The required output is the stretch from the line containing "[409,897,473,910] vsAware ->" through the line containing "[846,105,1532,127] [846,132,1407,153] [846,157,1186,179]" in the records below, unaltered and with no pictures.

BEGIN Exercise inputs

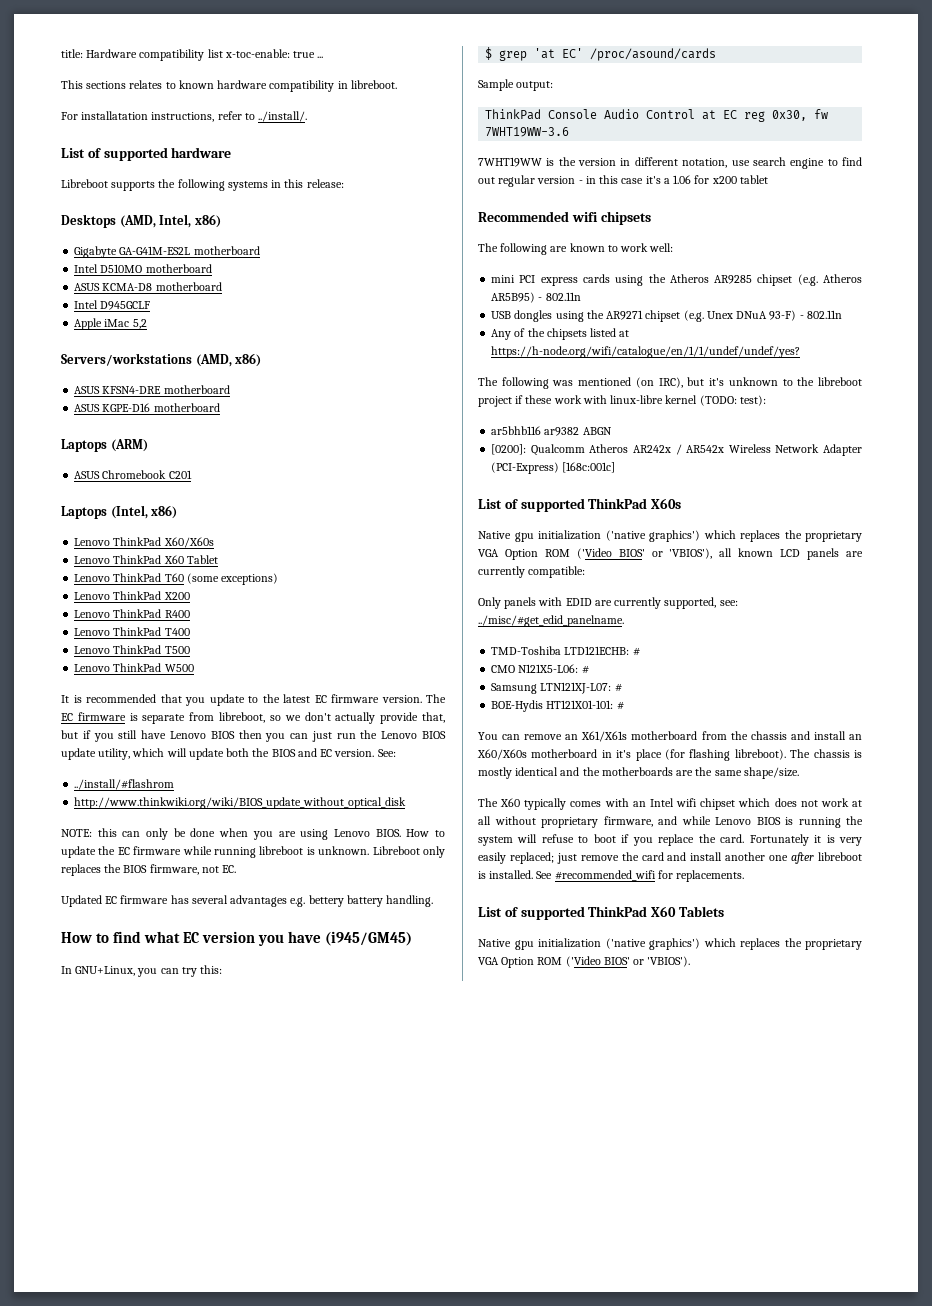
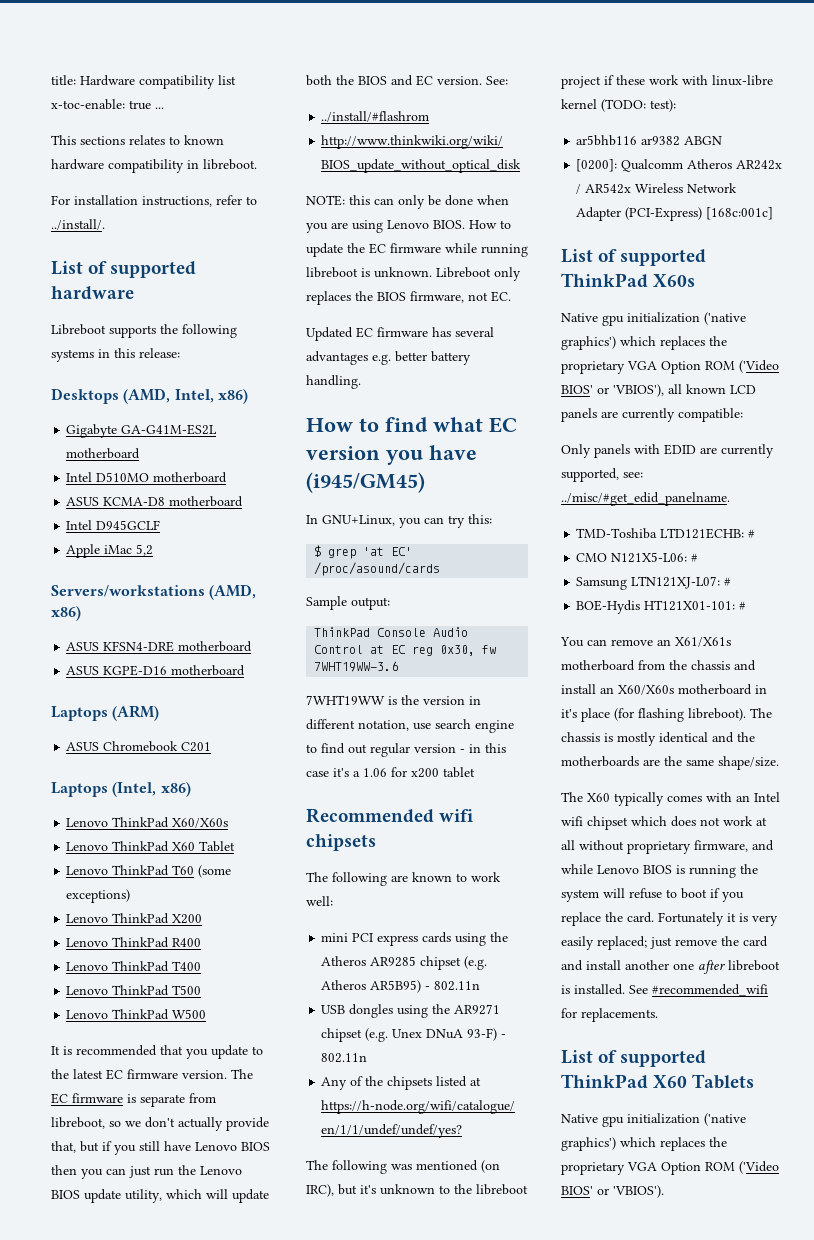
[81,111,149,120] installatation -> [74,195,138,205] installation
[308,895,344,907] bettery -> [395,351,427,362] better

END Exercise inputs
BEGIN Exercise inputs

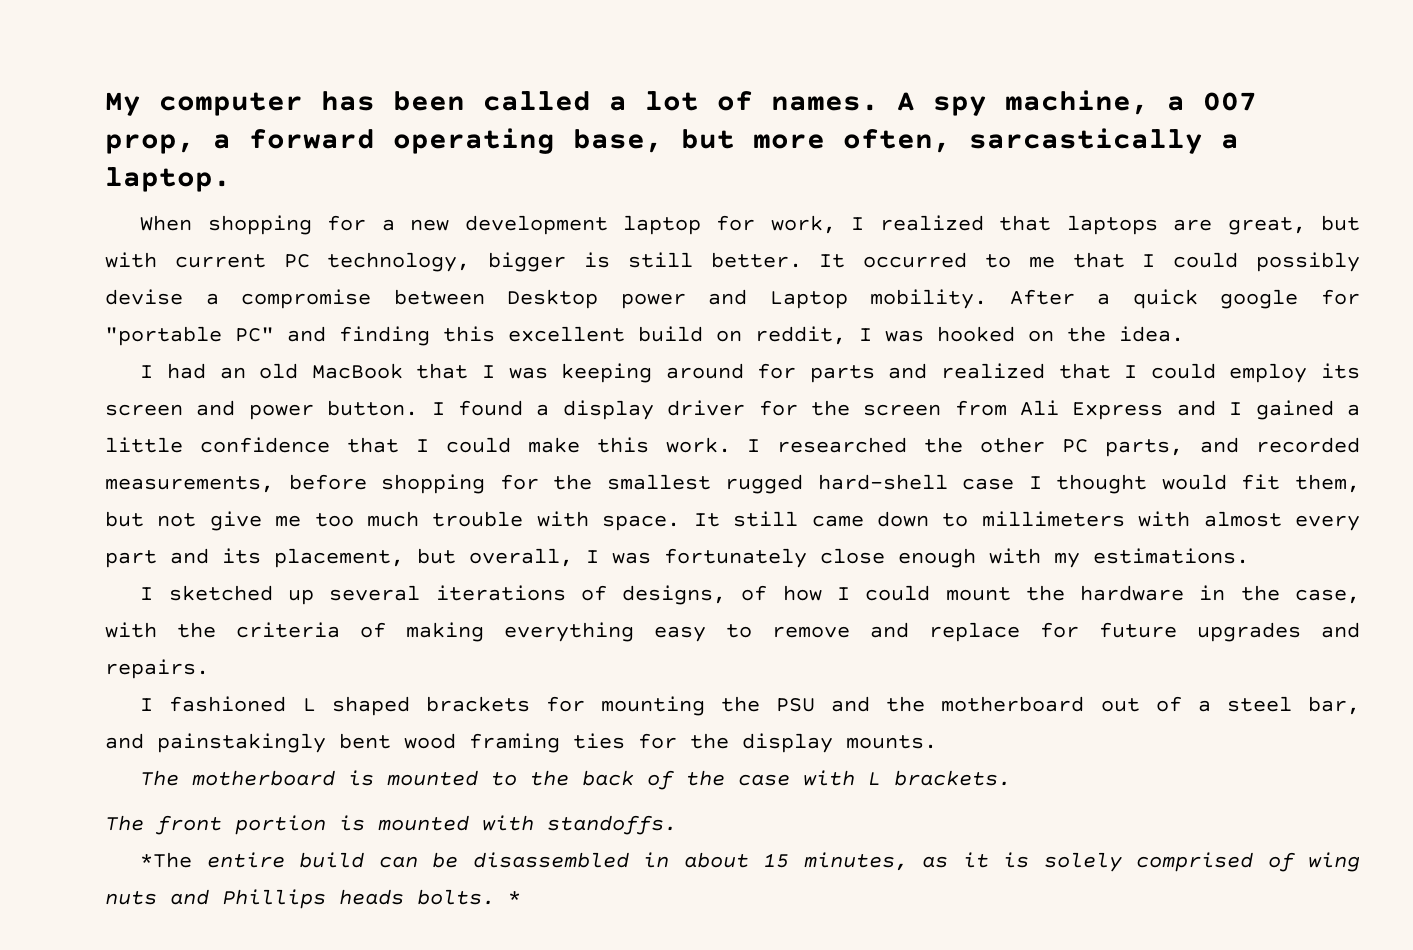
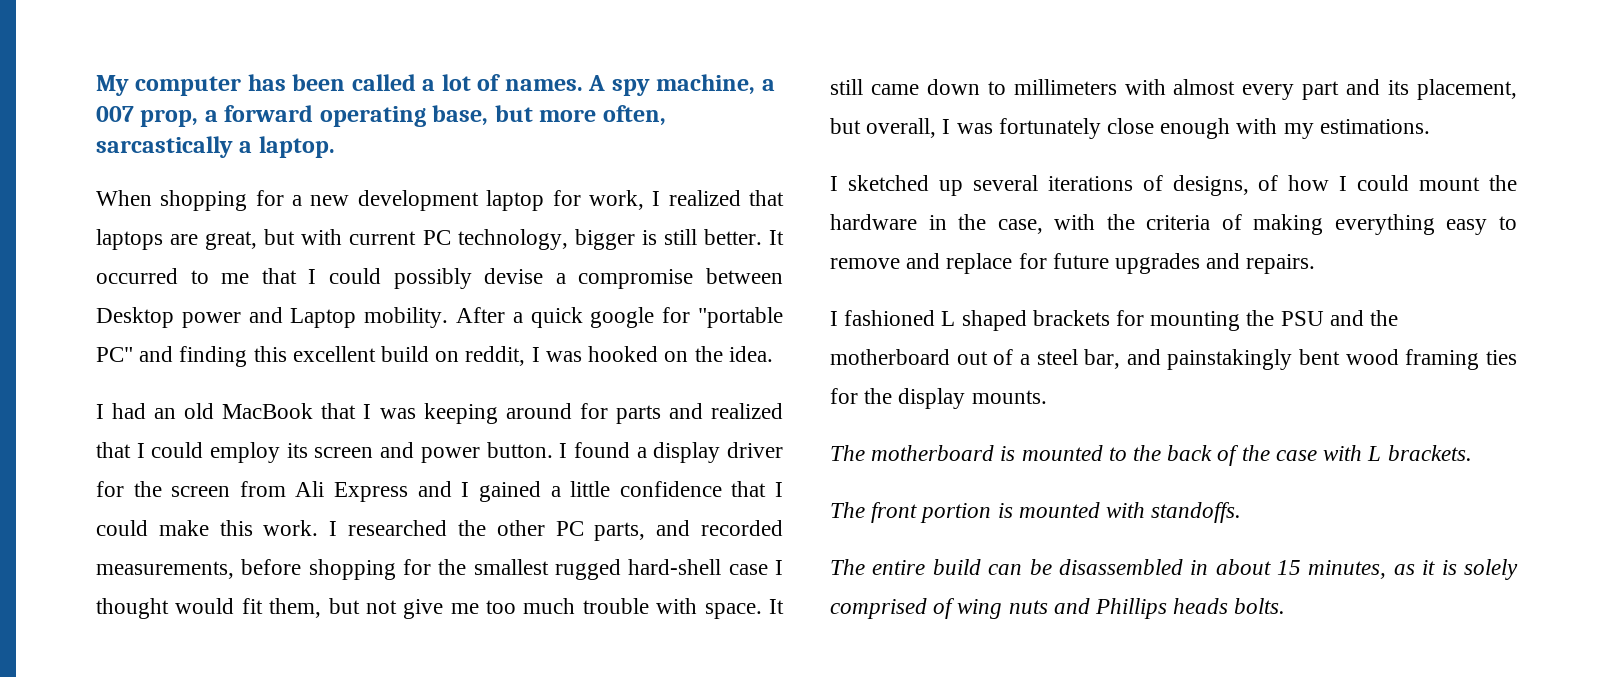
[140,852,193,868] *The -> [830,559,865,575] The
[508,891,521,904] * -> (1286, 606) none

END Exercise inputs
BEGIN Exercise inputs

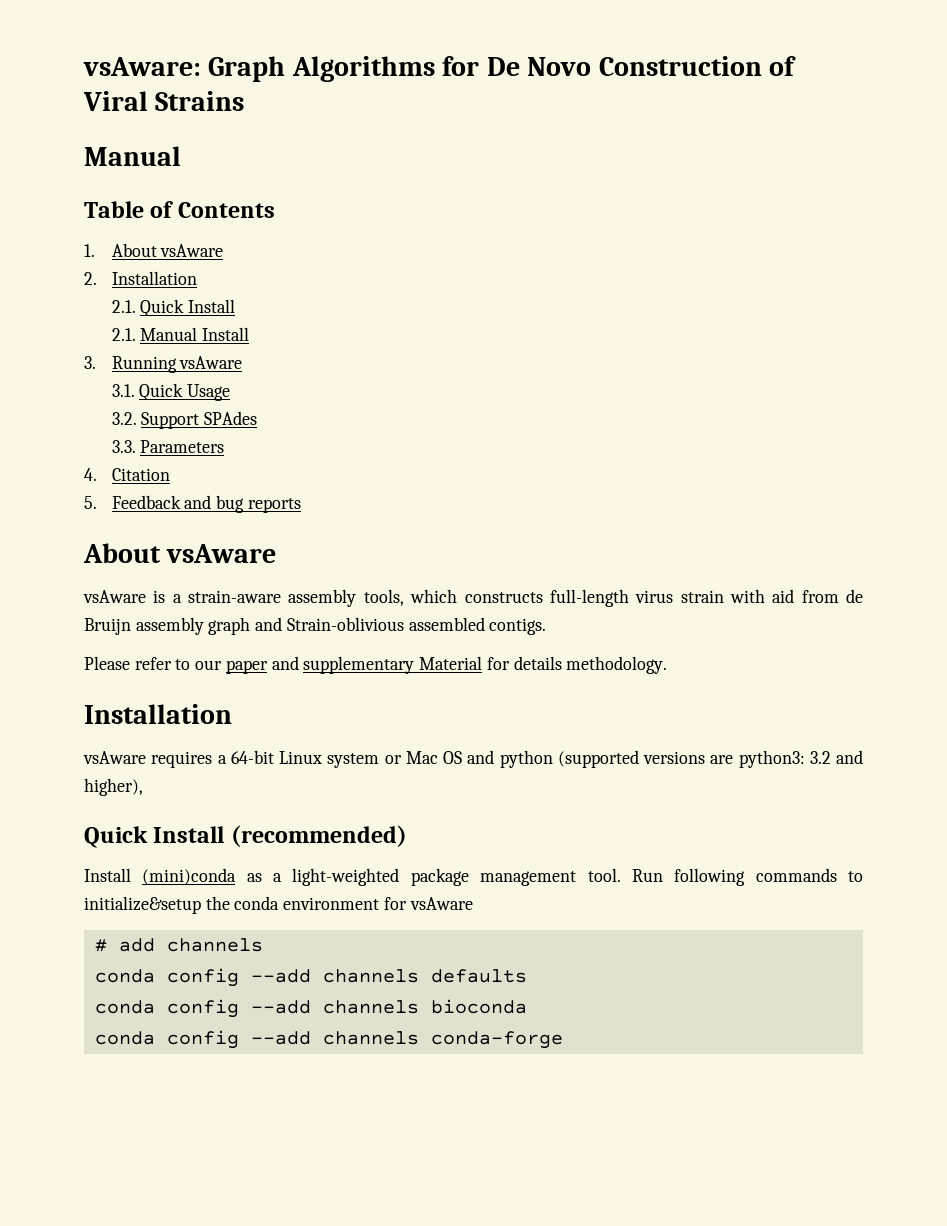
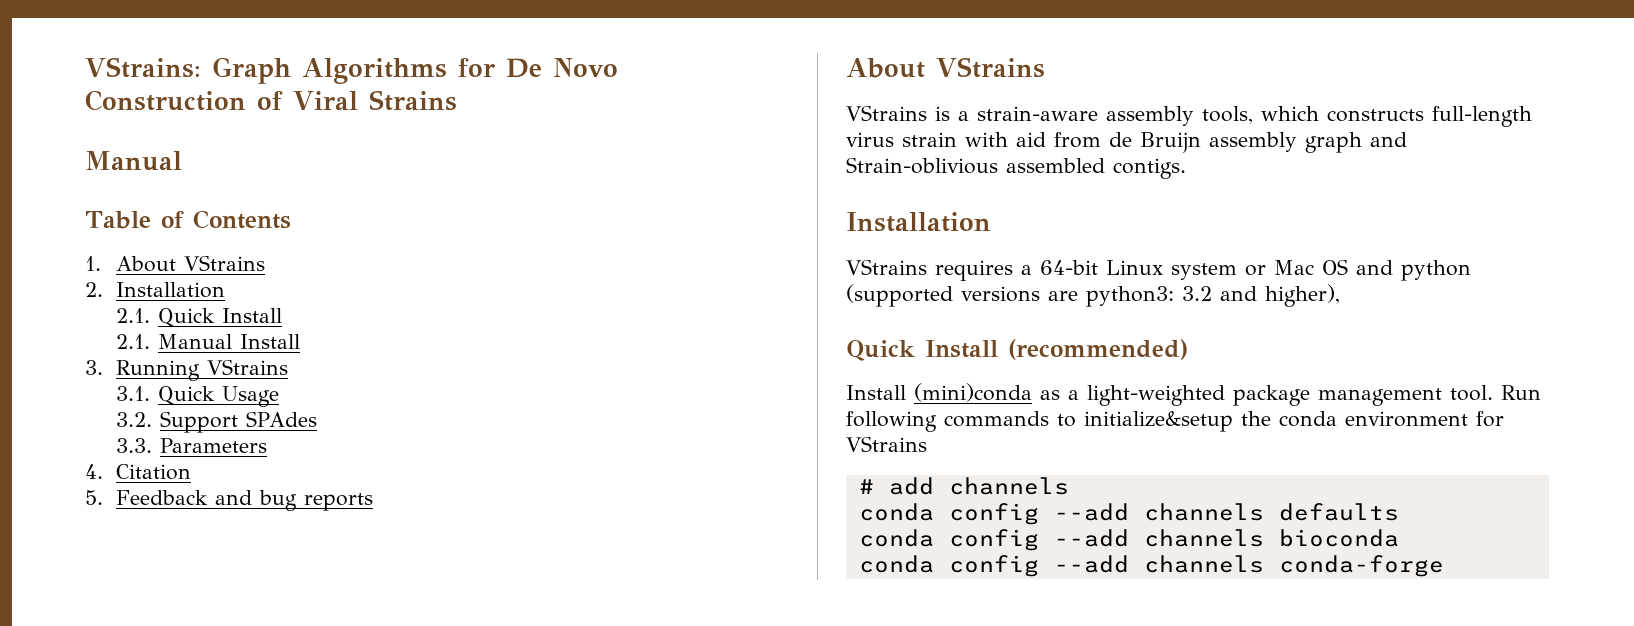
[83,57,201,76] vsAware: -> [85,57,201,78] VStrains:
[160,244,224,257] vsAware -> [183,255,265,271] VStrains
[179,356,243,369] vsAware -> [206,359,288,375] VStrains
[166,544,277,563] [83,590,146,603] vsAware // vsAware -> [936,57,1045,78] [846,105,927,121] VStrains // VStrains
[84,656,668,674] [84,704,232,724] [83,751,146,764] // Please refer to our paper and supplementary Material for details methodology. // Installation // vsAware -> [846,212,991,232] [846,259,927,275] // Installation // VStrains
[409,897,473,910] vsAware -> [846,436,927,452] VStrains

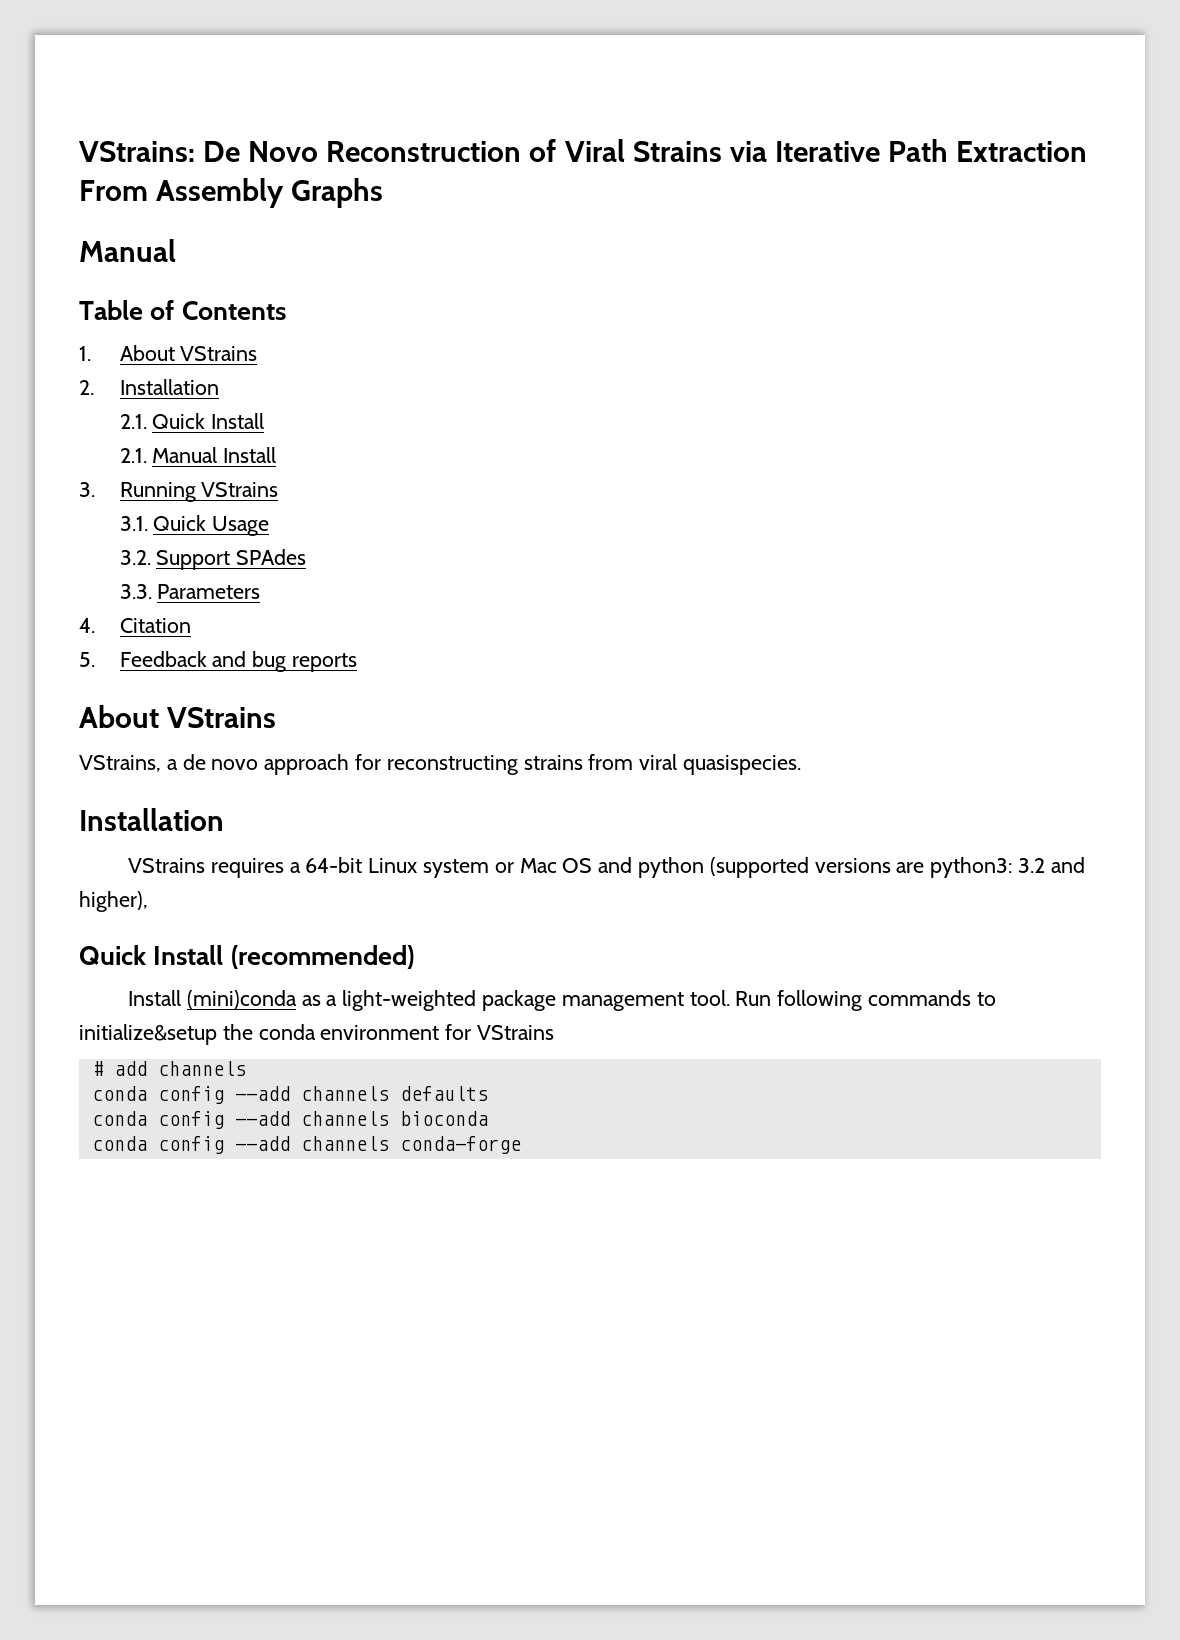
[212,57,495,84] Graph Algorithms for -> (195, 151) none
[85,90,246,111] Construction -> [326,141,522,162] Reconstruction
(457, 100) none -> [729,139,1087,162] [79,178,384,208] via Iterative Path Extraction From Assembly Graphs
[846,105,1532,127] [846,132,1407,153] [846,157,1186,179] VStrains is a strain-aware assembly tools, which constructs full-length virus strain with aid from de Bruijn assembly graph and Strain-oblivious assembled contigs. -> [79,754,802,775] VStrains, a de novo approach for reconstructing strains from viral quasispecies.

END Exercise inputs

» **Exercise solution**:
[409,897,473,910] vsAware -> [846,436,927,452] VStrains

[212,57,495,84] Graph Algorithms for -> (195, 151) none
[85,90,246,111] Construction -> [326,141,522,162] Reconstruction
(457, 100) none -> [729,139,1087,162] [79,178,384,208] via Iterative Path Extraction From Assembly Graphs
[846,105,1532,127] [846,132,1407,153] [846,157,1186,179] VStrains is a strain-aware assembly tools, which constructs full-length virus strain with aid from de Bruijn assembly graph and Strain-oblivious assembled contigs. -> [79,754,802,775] VStrains, a de novo approach for reconstructing strains from viral quasispecies.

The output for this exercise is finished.